State v. Allen

450 P.2d 708, 9 Ariz. App. 196, 1969 Ariz. App. LEXIS 397
CourtCourt of Appeals of Arizona
DecidedFebruary 24, 1969
Docket1 CA-CR 185
StatusPublished
Cited by15 cases

This text of 450 P.2d 708 (State v. Allen) is published on Counsel Stack Legal Research, covering Court of Appeals of Arizona primary law. Counsel Stack provides free access to over 12 million legal documents including statutes, case law, regulations, and constitutions.

Bluebook
State v. Allen, 450 P.2d 708, 9 Ariz. App. 196, 1969 Ariz. App. LEXIS 397 (Ark. Ct. App. 1969).

Opinion

DONOFRIO, Chief Judge.

Appellant, Billy Morris Allen, hereinafter referred to as defendant, was charged with the crime of illegal possession of narcotic drugs for sale. Defendant was convicted of the crime and put on probation for five years.

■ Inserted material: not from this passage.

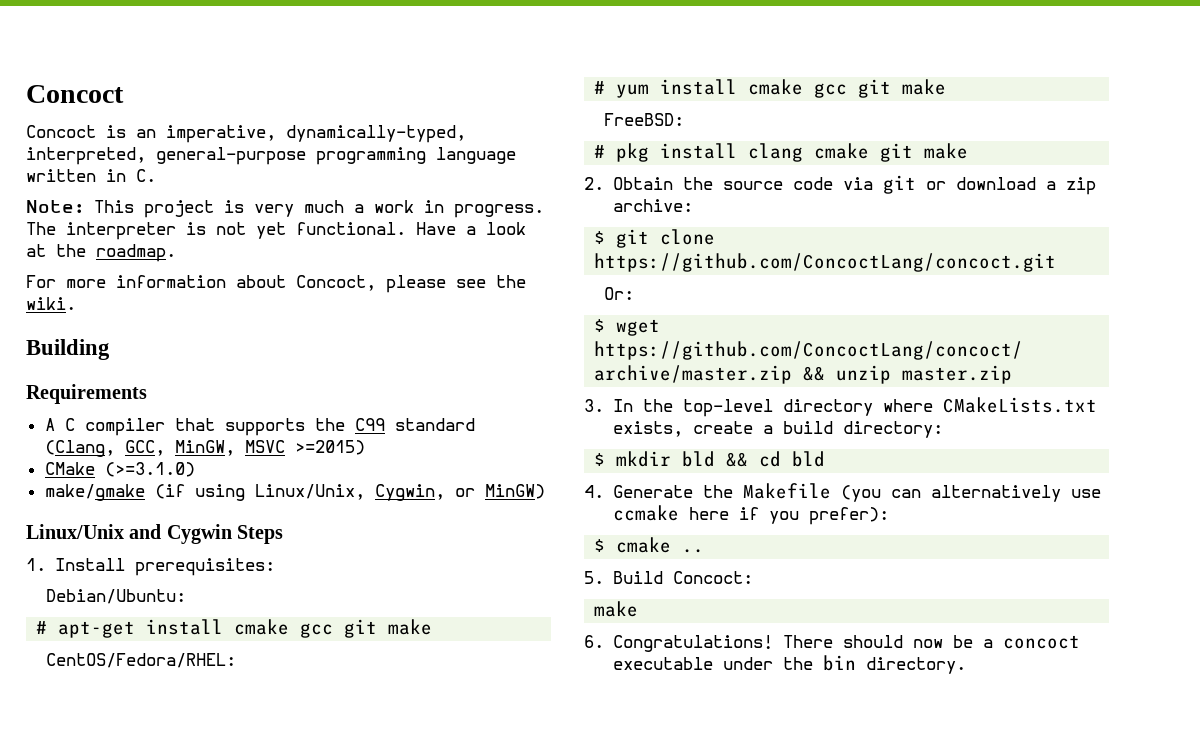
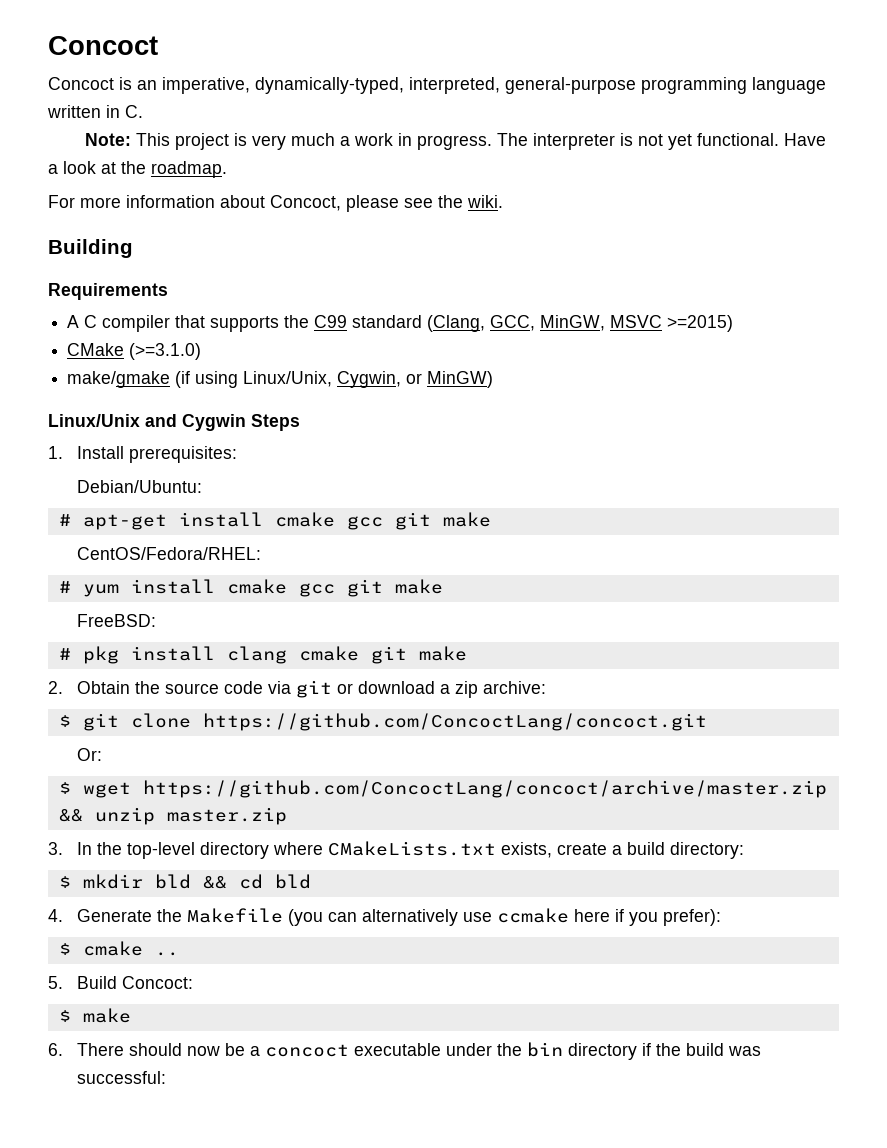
(753, 577) none -> [58,1010,71,1022] $
[612,635,773,652] Congratulations! -> (63, 1049) none
[865,657,966,674] directory. -> [568,1043,762,1060] [77,1071,167,1084] directory if the build was successful:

A motion for a new trial and/or an arrest of judgment and for a directed verdict of acquittal, notwithstanding the jury verdict, was made and denied.

On the 19th of November, 1965, an officer of the Phoenix Police Department, working on a narcotics detail, received information from a confidential informer that the informer had purchased some heroin from one Alfreda White, and that Alfreda White was running a “shooting gallery”, a place where narcotics are sold to he consumed on the premises. The officer applied for a search warrant to search Alfreda White’s residence. He signed an affidavit deposing that he had just and probable cause to believe, and that he did believe that narcotics were in the possession of Alfreda White at Apartment 4, 644 South Second Street, Phoenix, Marico-pa County, Arizona. He then set forth all the facts which were the basis for his belief. These facts included the information from the confidential informant that Alfreda White had a narcotics record; that she was known to be involved with illegal narcotics in the past; that she was living with a man just recently convicted of a narcotics charge; and that known addicts were frequenting the residence of Alfreda White. The Justice of the Peace issued the search warrant.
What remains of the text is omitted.